> [SOURCE DATA]
==================================================
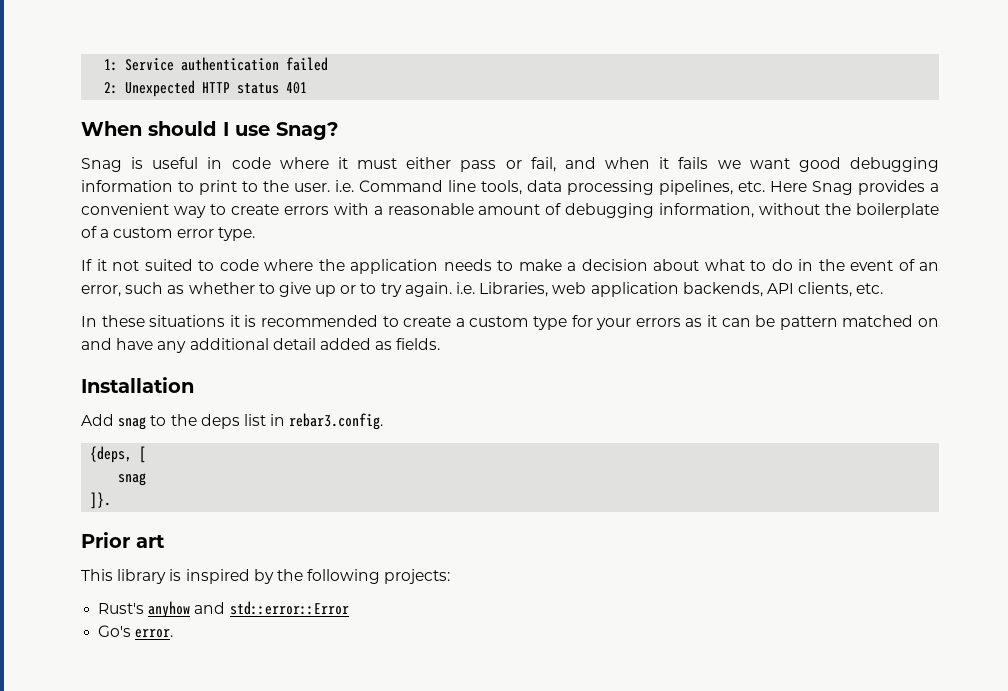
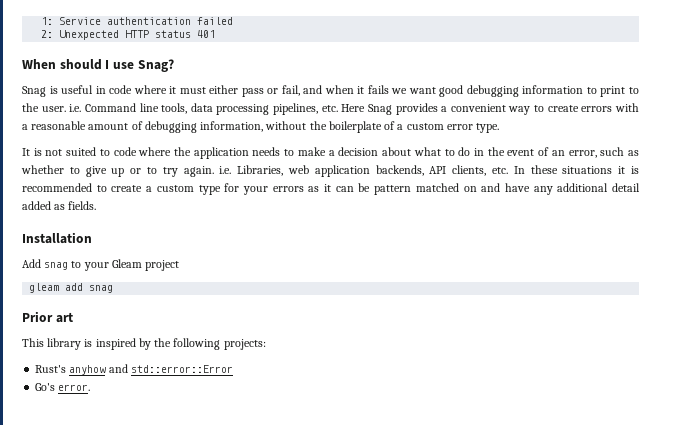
[81,259,107,271] If it -> [22,148,42,156] It is
(884, 288) // -> (509, 170) none
[170,413,384,430] [90,446,147,463] [118,473,147,486] [90,492,112,509] the deps list in rebar3.config. // {deps, [ // snag // ]}. -> [83,259,180,271] [29,283,114,293] your Gleam project // gleam add snag

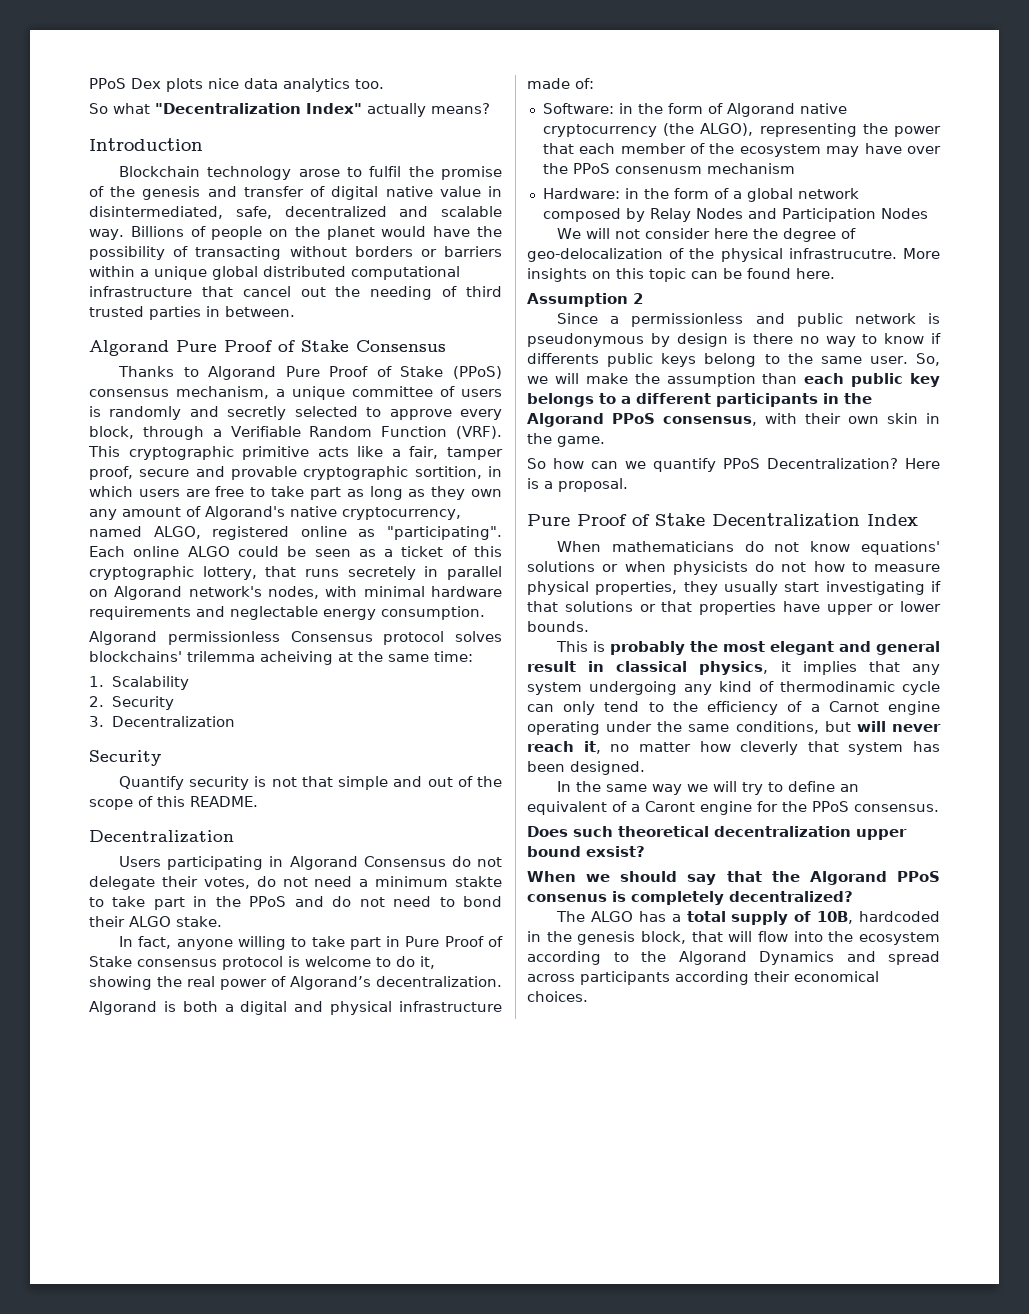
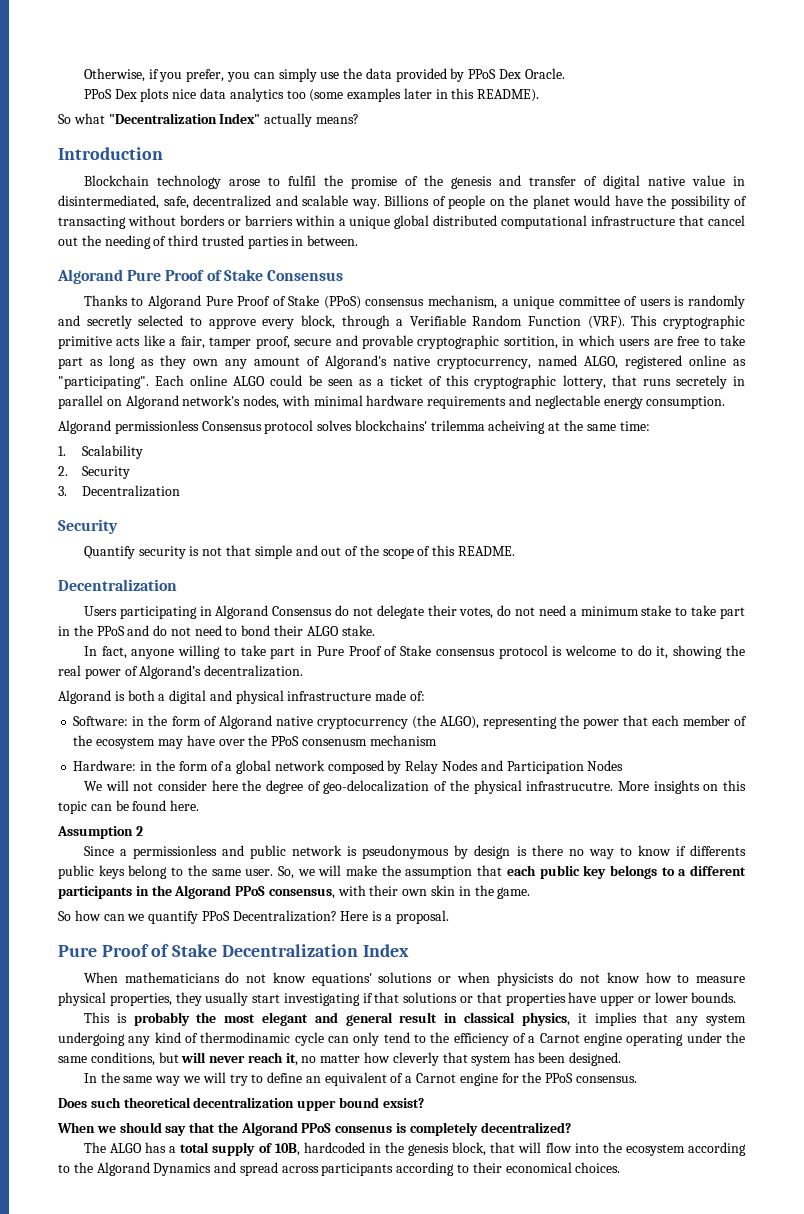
(89, 83) none -> [83,68,565,82] Otherwise, if you prefer, you can simply use the data provided by PPoS Dex Oracle. //
[355,79,384,89] too. -> [286,88,540,102] too (some examples later in this README).
[455,876,502,887] stakte -> [641,605,672,616] stake
[762,373,798,384] than -> [477,865,503,876] that
(807, 567) none -> [606,972,640,983] know
[645,801,695,812] Caront -> [416,1073,457,1083] Carnot
(749, 978) none -> [457,1164,470,1173] to

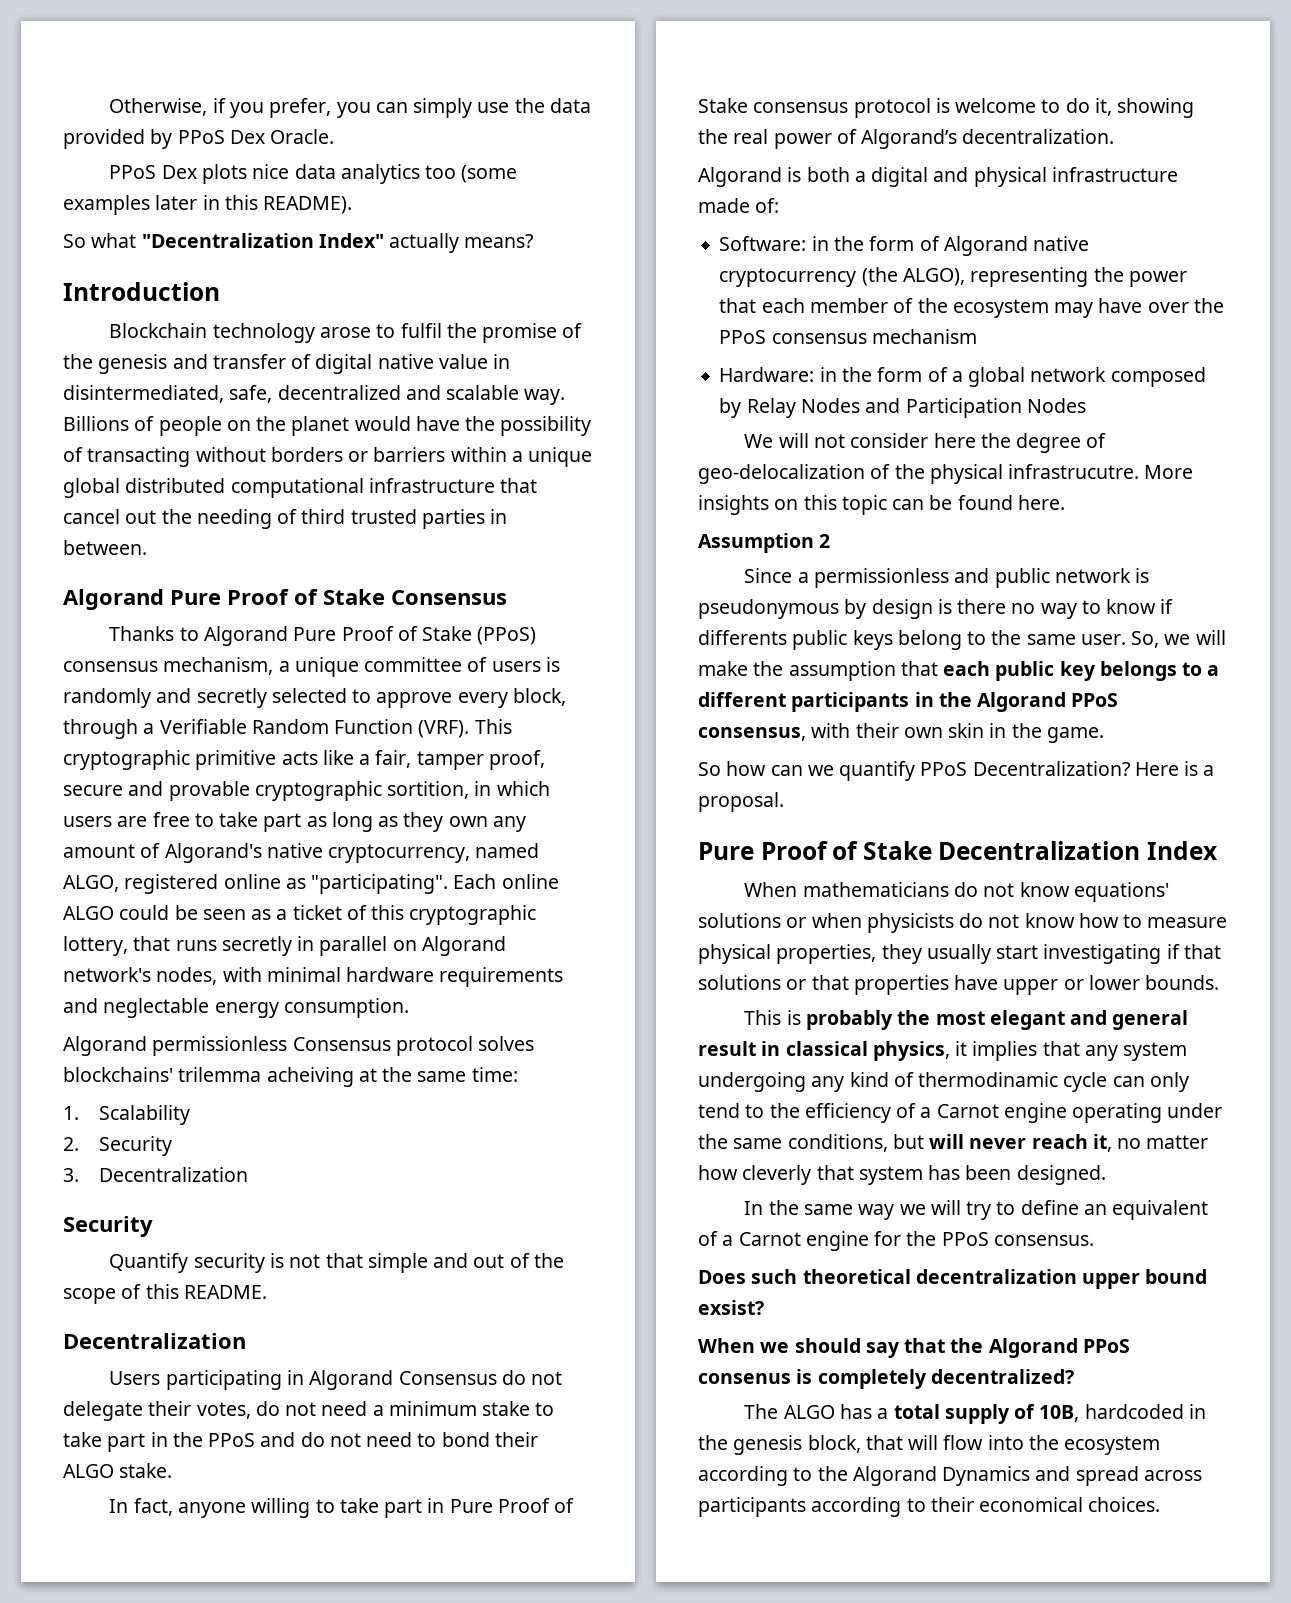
[675,375,727,389] secretely -> [221,936,292,956] secretly
[301,739,367,746] consenusm -> [771,333,867,344] consensus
==================================================
> [WHAT IS EXPECTED] Set down all the data again exactly as above, pictures excluded.

> [RESPONSE BELOW]
[81,259,107,271] If it -> [22,148,42,156] It is
(884, 288) // -> (509, 170) none
[170,413,384,430] [90,446,147,463] [118,473,147,486] [90,492,112,509] the deps list in rebar3.config. // {deps, [ // snag // ]}. -> [83,259,180,271] [29,283,114,293] your Gleam project // gleam add snag

(89, 83) none -> [83,68,565,82] Otherwise, if you prefer, you can simply use the data provided by PPoS Dex Oracle. //
[355,79,384,89] too. -> [286,88,540,102] too (some examples later in this README).
[455,876,502,887] stakte -> [641,605,672,616] stake
[762,373,798,384] than -> [477,865,503,876] that
(807, 567) none -> [606,972,640,983] know
[645,801,695,812] Caront -> [416,1073,457,1083] Carnot
(749, 978) none -> [457,1164,470,1173] to

[675,375,727,389] secretely -> [221,936,292,956] secretly
[301,739,367,746] consenusm -> [771,333,867,344] consensus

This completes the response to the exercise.